START MATERIALS PROVIDED

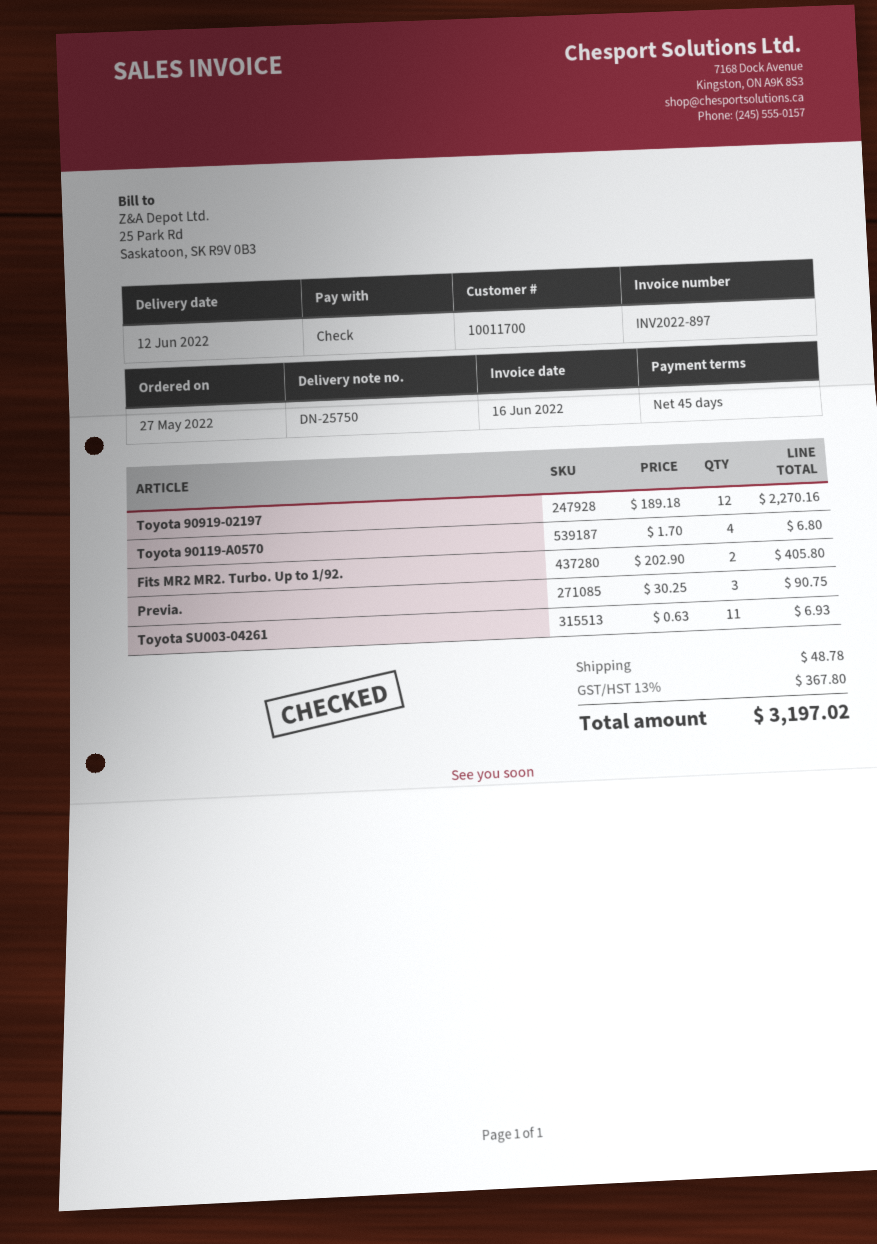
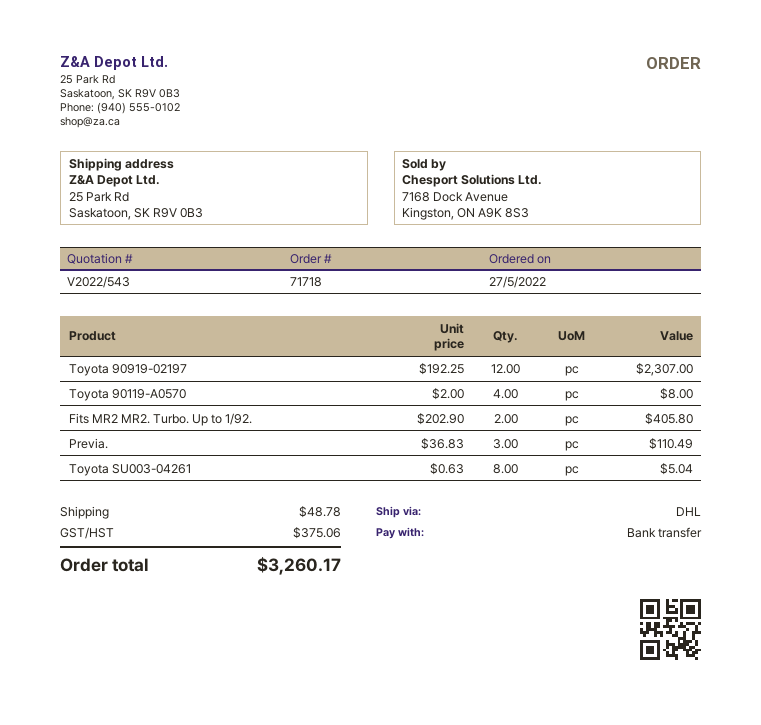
payment method: cheque -> bank transfer
Toyota 90919-02197: 12 x 189.18 = 2270.16 -> 12 x 192.25 = 2307.00
Toyota 90119-A0570: 4 x 1.70 = 6.80 -> 4 x 2.00 = 8.00
Previa.: 3 x 30.25 = 90.75 -> 3 x 36.83 = 110.49
Toyota SU003-04261: 11 x 0.63 = 6.93 -> 8 x 0.63 = 5.04
tax: 367.80 -> 375.06
total: 3197.02 -> 3260.17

END MATERIALS PROVIDED

> _ASSIGNMENT_
Copy each line above that contains the string "Toyota".

> _WORKED SOLUTION_
Toyota 90919-02197: 12 x 189.18 = 2270.16 -> 12 x 192.25 = 2307.00
Toyota 90119-A0570: 4 x 1.70 = 6.80 -> 4 x 2.00 = 8.00
Toyota SU003-04261: 11 x 0.63 = 6.93 -> 8 x 0.63 = 5.04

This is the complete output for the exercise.